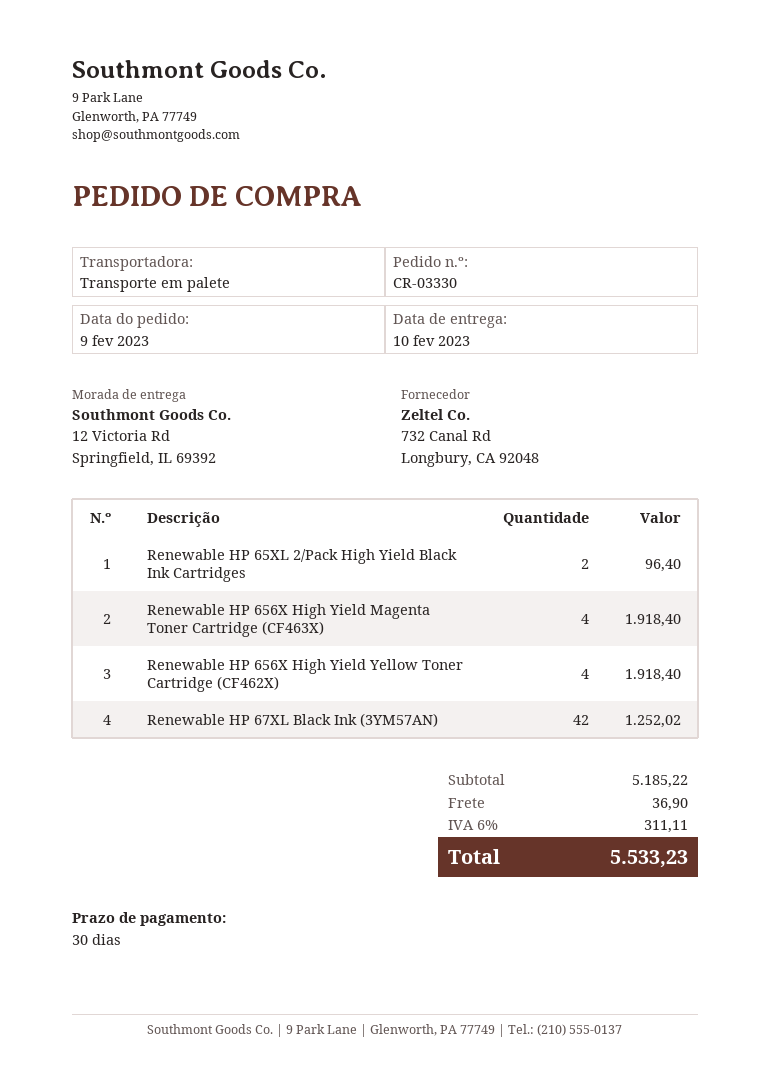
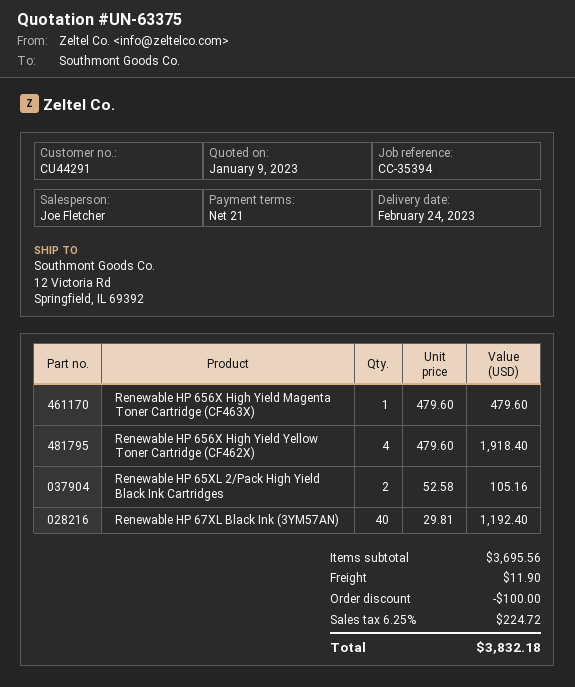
delivery date: 2023-02-10 -> 2023-02-24
payment terms: 30 days -> 21 days
Renewable HP 65XL 2/Pack High Yield Black Ink Cartridges: 2 for 96.40 -> 2 for 105.16
Renewable HP 656X High Yield Magenta Toner Cartridge (CF463X): 4 for 1918.40 -> 1 for 479.60
Renewable HP 67XL Black Ink (3YM57AN): 42 for 1252.02 -> 40 for 1192.40
subtotal: 5185.22 -> 3695.56
discount: none -> 100.00
shipping: 36.90 -> 11.90
tax: 6% = 311.11 -> 6.25% = 224.72
total: 5533.23 -> 3832.18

^^^^^^^^^^^^^^^^

What to produce » If a line of the entries contains the string "High", it counts; report how many such lines there are, as a bare number.

Output for this task » 2